Meckel’s diverticulum is the most common congenital anomaly of the GI tract. It results from incomplete obliteration of the omphalomesenteric duct and is usually located within 60–100 cm from the ileocecal valve [1,2]. Although Meckel’s diverticula are usually asymptomatic, those presenting with symptoms will usually experience these in childhood. Symptoms will present before the age of 2 years in about 45% of symptomatic cases, with the occurrence of symptoms decreasing with age. The main clinical presentations of a symptomatic Meckel’s diverticulum include GI hemorrhage, intestinal obstruction, and diverticulitis with or without perforation. GI bleeding occurs mainly in children, whereas the main symptom in adults is intestinal obstruction [3]. The clinical predisposing factors to symptom development in a patient with Meckel’s diverticulum include age <50 years, male sex, diverticulum length >2 cm, and the presence of histologically abnormal tissue such as gastric mucosa, pancreatic cells, and colonic mucosa [4,5]. GI bleeding related to Meckel’s diverticulum is usually painless acute or chronic bleeding that may become massive. GI bleeding is associated with the presence of ectopic gastric or pancreatic mucosa within the diverticulum. Strong gastric acid or pancreatic alkali secretions from these ectopic mucosa could lead to the formation of ulcers in the adjacent ileal mucosa and subsequent bleeding [3].

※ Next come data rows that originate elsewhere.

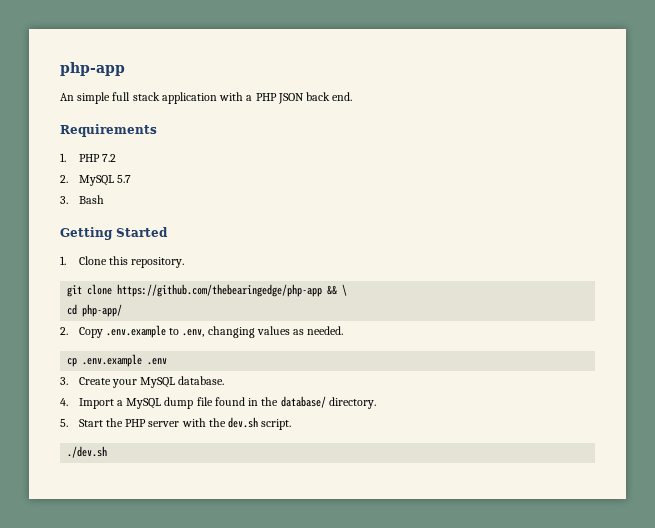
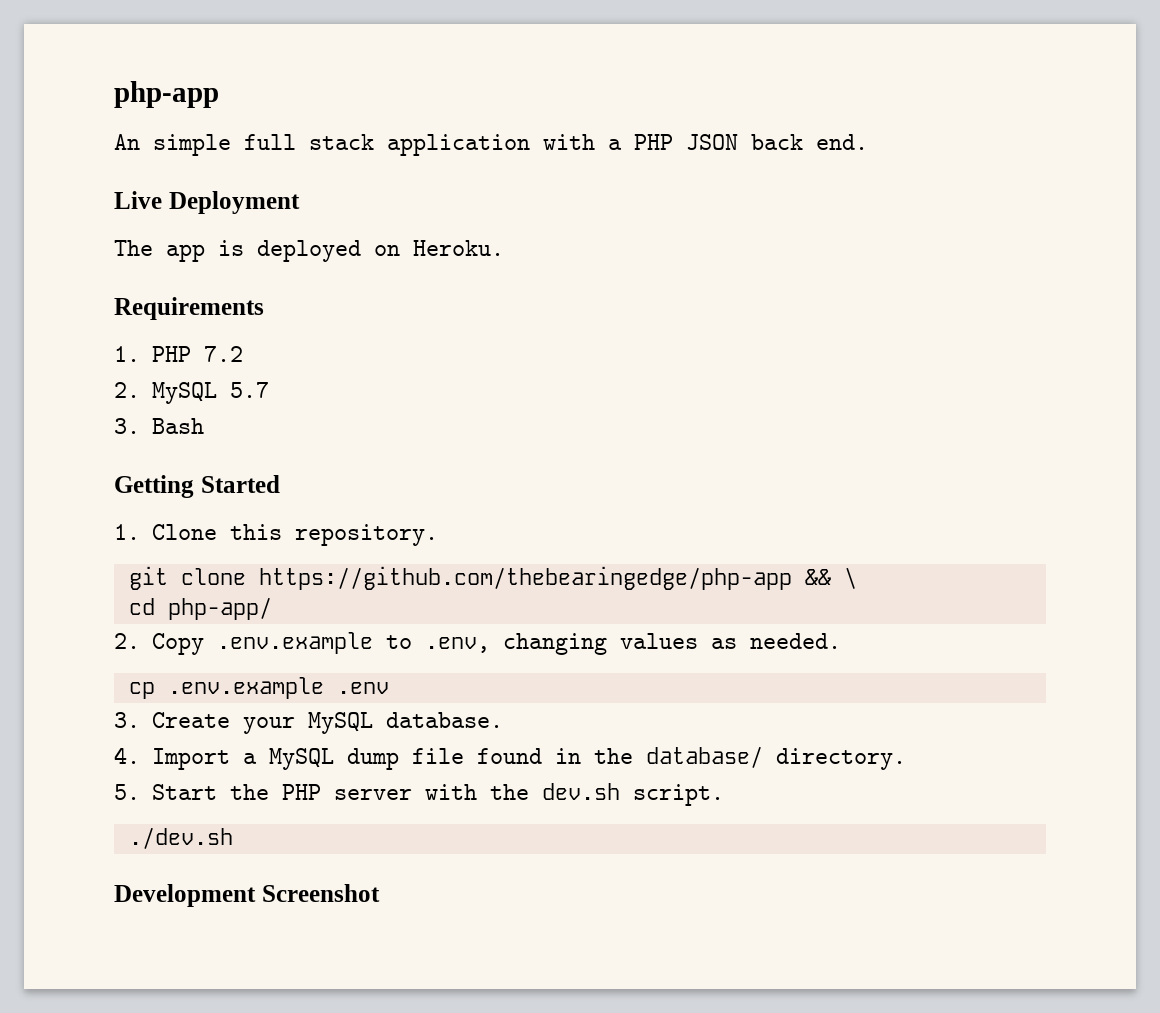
+ Live Deployment
+ The app is deployed on Heroku.
+ Development Screenshot

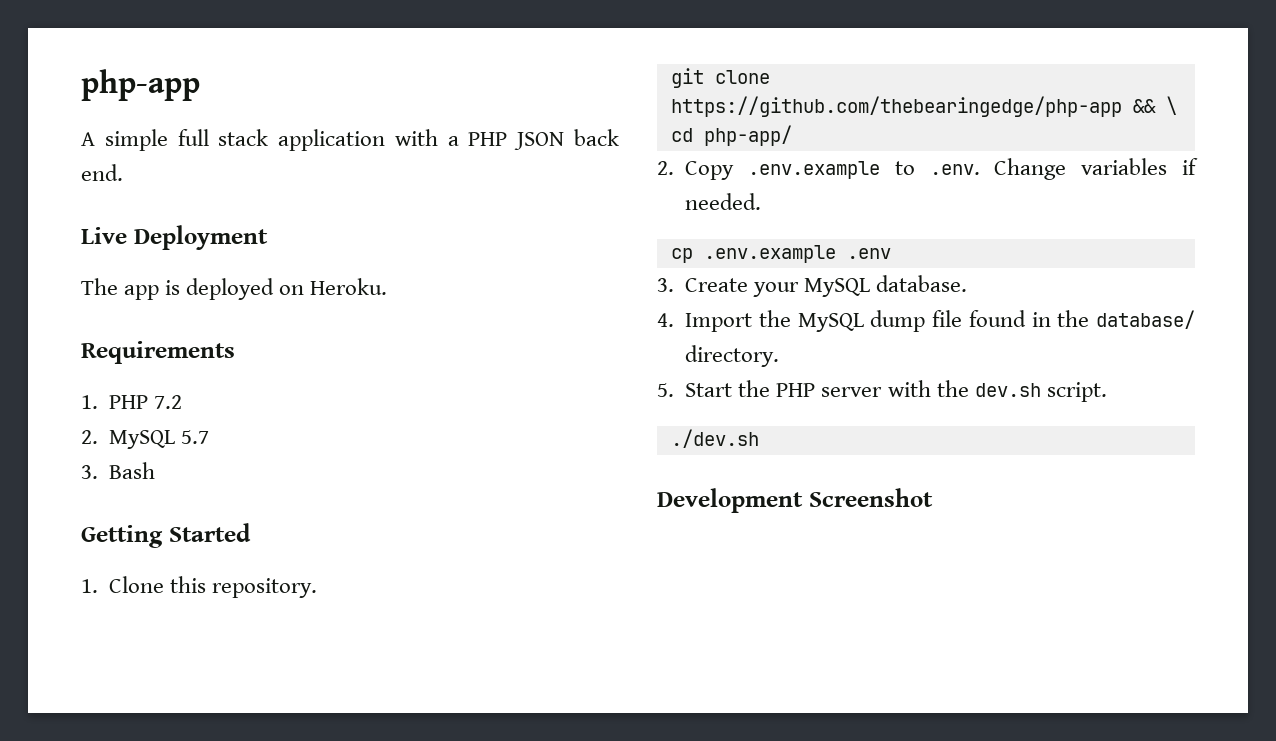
- An simple full stack application with a PHP JSON back end.
+ A simple full stack application with a PHP JSON back end.
- 2. Copy .env.example to .env, changing values as needed.
+ 2. Copy .env.example to .env. Change variables if needed.
- 4. Import a MySQL dump file found in the database/ directory.
+ 4. Import the MySQL dump file found in the database/ directory.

Meckel’s diverticular bleeding is diagnosed by various investigations such as a Meckel’s scan (technetium-99m pertechnetate scintigraphy), capsule endoscopy, balloon-assisted enteroscopy, and angiography. A Meckel’s scan can be performed in patients with a high likelihood of Meckel’s diverticulum that are hemodynamically stable with mild or intermittent GI bleeding. This noninvasive scan, which has few side effects, is performed to identify areas of ectopic gastric mucosa because of its affinity for gastric mucosa. However, the diagnostic accuracy of a Meckel’s scan has been reported to be much lower in adults than in children. False negatives may occur due to very small or absent ectopic gastric mucosa in the diverticulum, sudden bleeding, or decreased scintigraphic activity due to intestinal hypersecretion [6]. Capsule endoscopy and balloon-assisted enteroscopy can be used in patients with unexplained intestinal bleeding to identify if the cause is due to a Meckel’s diverticulum. Angiography may detect the omphalomesenteric artery branching off the superior mesenteric artery, which is characteristic in a Meckel’s diverticulum [7]. According to a multicenter retrospective study in Korea, the diagnostic accuracy of Meckel’s diverticular bleeding in adults was 21.4% for Meckel’s scan, 35.7% for capsule endoscopy, 85.0% for balloon-assisted enteroscopy, 31.8% for computed tomography, 62.5% for small bowel follow-through, and 0.0% for angiography [8]. Therefore, balloon-assisted enteroscopy showed the highest diagnostic accuracy among various diagnostic modalities in adults. Meckel’s diverticulum associated with complications, such as GI bleeding, is usually treated surgically by simple diverticulectomy or segmental small bowel resection and primary anastomosis [1,2].